*** Opening MATERIAL SUPPLIED ***

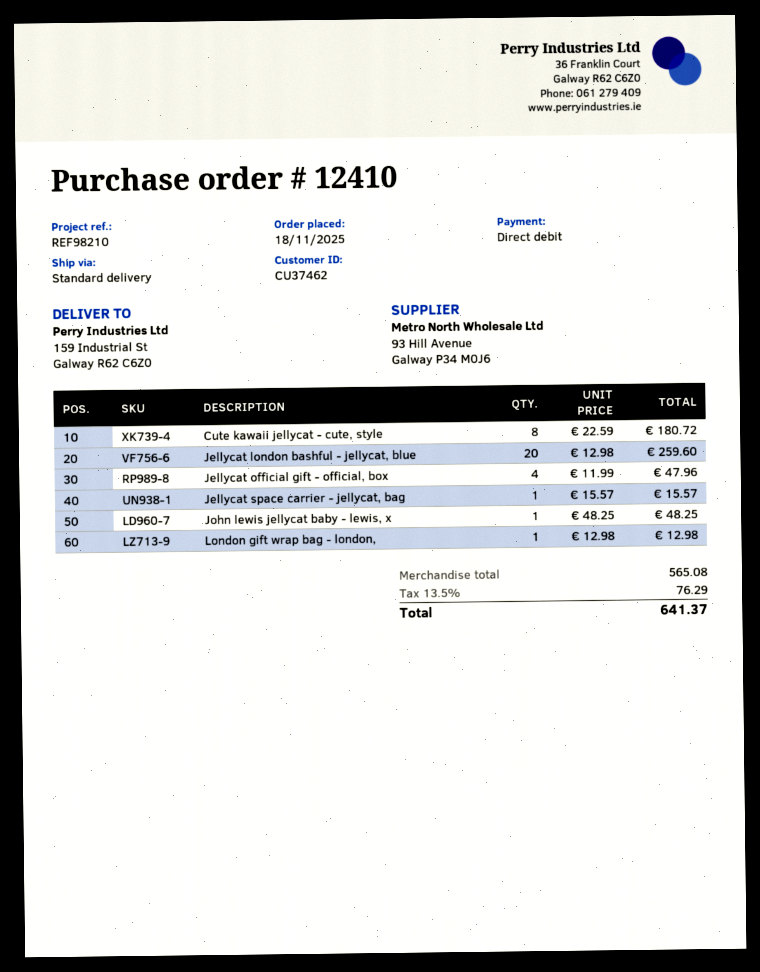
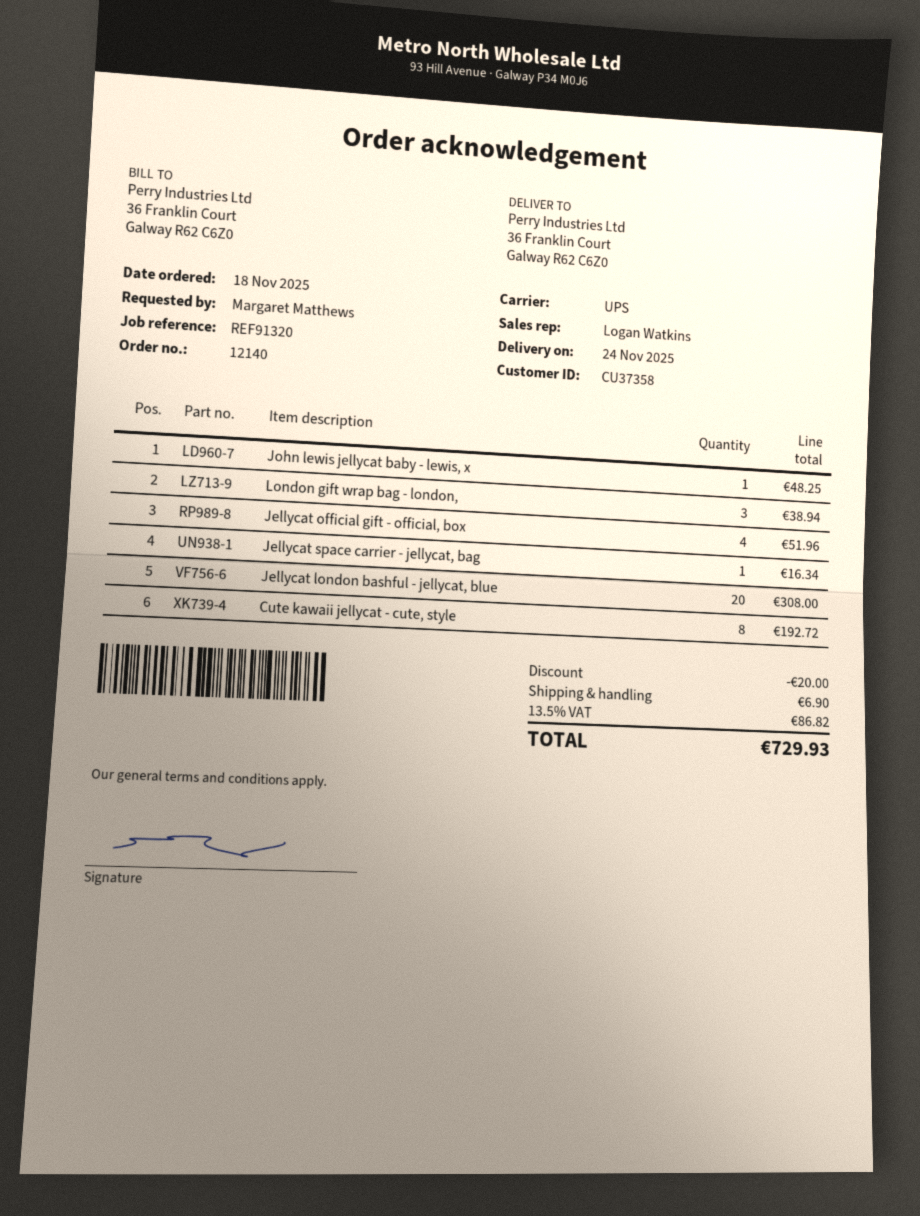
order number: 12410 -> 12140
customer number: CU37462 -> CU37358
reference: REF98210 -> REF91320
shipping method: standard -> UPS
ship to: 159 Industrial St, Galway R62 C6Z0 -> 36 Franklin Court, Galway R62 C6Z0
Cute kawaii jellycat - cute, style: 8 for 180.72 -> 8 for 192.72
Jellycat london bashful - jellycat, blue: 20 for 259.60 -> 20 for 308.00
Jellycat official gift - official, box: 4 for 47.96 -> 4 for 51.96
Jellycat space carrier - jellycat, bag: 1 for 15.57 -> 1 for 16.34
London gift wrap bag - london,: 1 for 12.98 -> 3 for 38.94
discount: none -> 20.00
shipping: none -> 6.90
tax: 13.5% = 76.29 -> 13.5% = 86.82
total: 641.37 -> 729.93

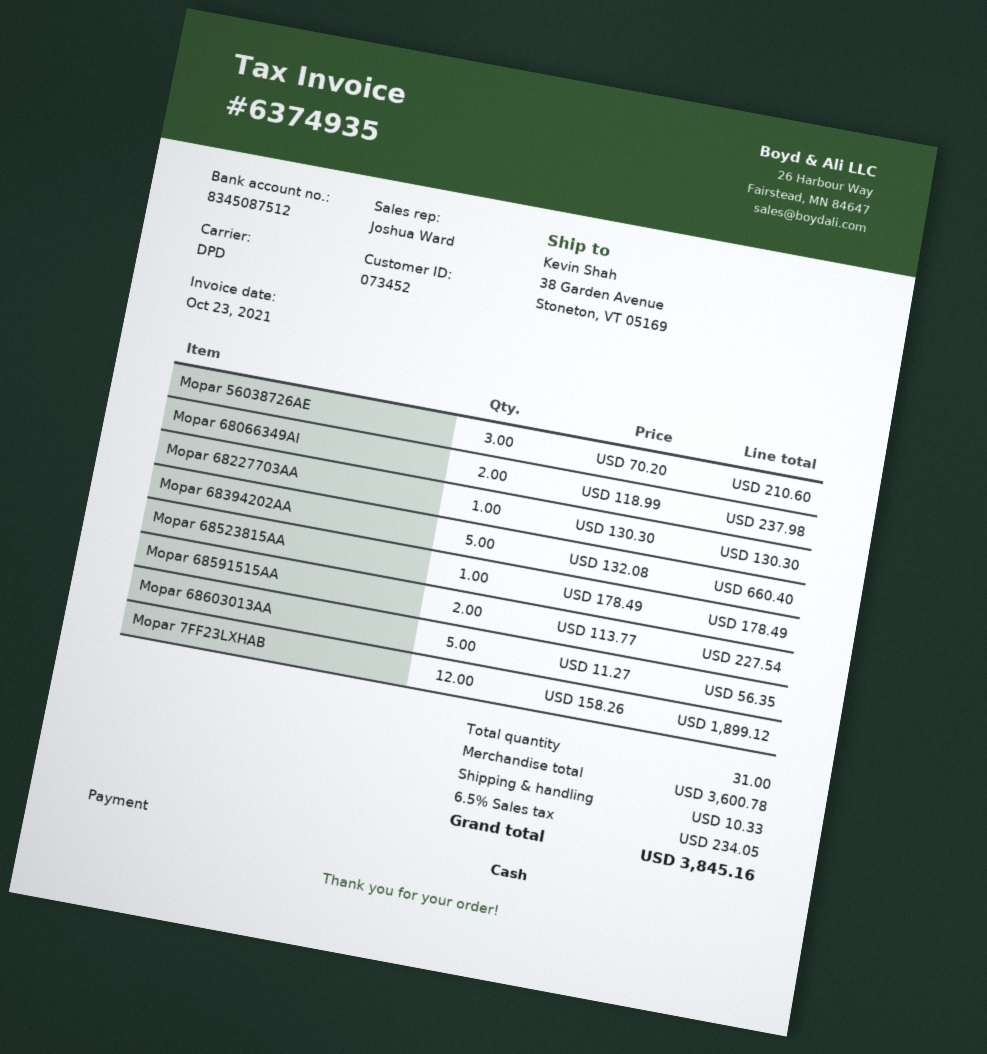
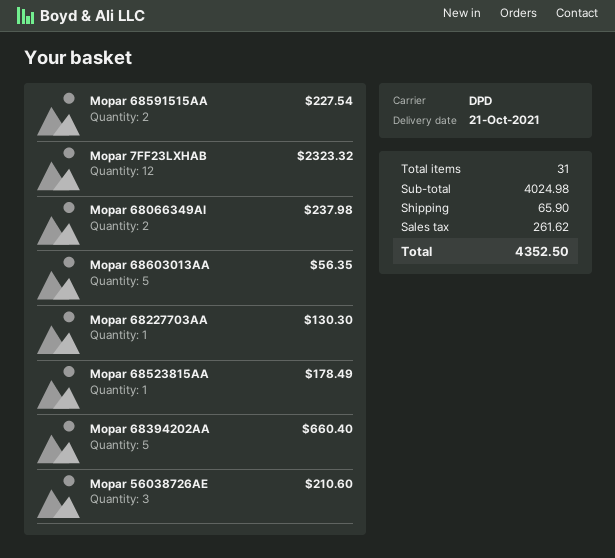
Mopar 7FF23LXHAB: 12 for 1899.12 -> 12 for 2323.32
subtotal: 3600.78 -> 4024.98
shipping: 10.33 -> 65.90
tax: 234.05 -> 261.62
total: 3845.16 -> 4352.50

*** Closing MATERIAL SUPPLIED ***

PROBLEM: No pictures should appear in the answer, which is to be the lines from the line with "ship to: 159" through the end of the records above, restated exactly.

EXERCISE RESPONSE:
ship to: 159 Industrial St, Galway R62 C6Z0 -> 36 Franklin Court, Galway R62 C6Z0
Cute kawaii jellycat - cute, style: 8 for 180.72 -> 8 for 192.72
Jellycat london bashful - jellycat, blue: 20 for 259.60 -> 20 for 308.00
Jellycat official gift - official, box: 4 for 47.96 -> 4 for 51.96
Jellycat space carrier - jellycat, bag: 1 for 15.57 -> 1 for 16.34
London gift wrap bag - london,: 1 for 12.98 -> 3 for 38.94
discount: none -> 20.00
shipping: none -> 6.90
tax: 13.5% = 76.29 -> 13.5% = 86.82
total: 641.37 -> 729.93

Mopar 7FF23LXHAB: 12 for 1899.12 -> 12 for 2323.32
subtotal: 3600.78 -> 4024.98
shipping: 10.33 -> 65.90
tax: 234.05 -> 261.62
total: 3845.16 -> 4352.50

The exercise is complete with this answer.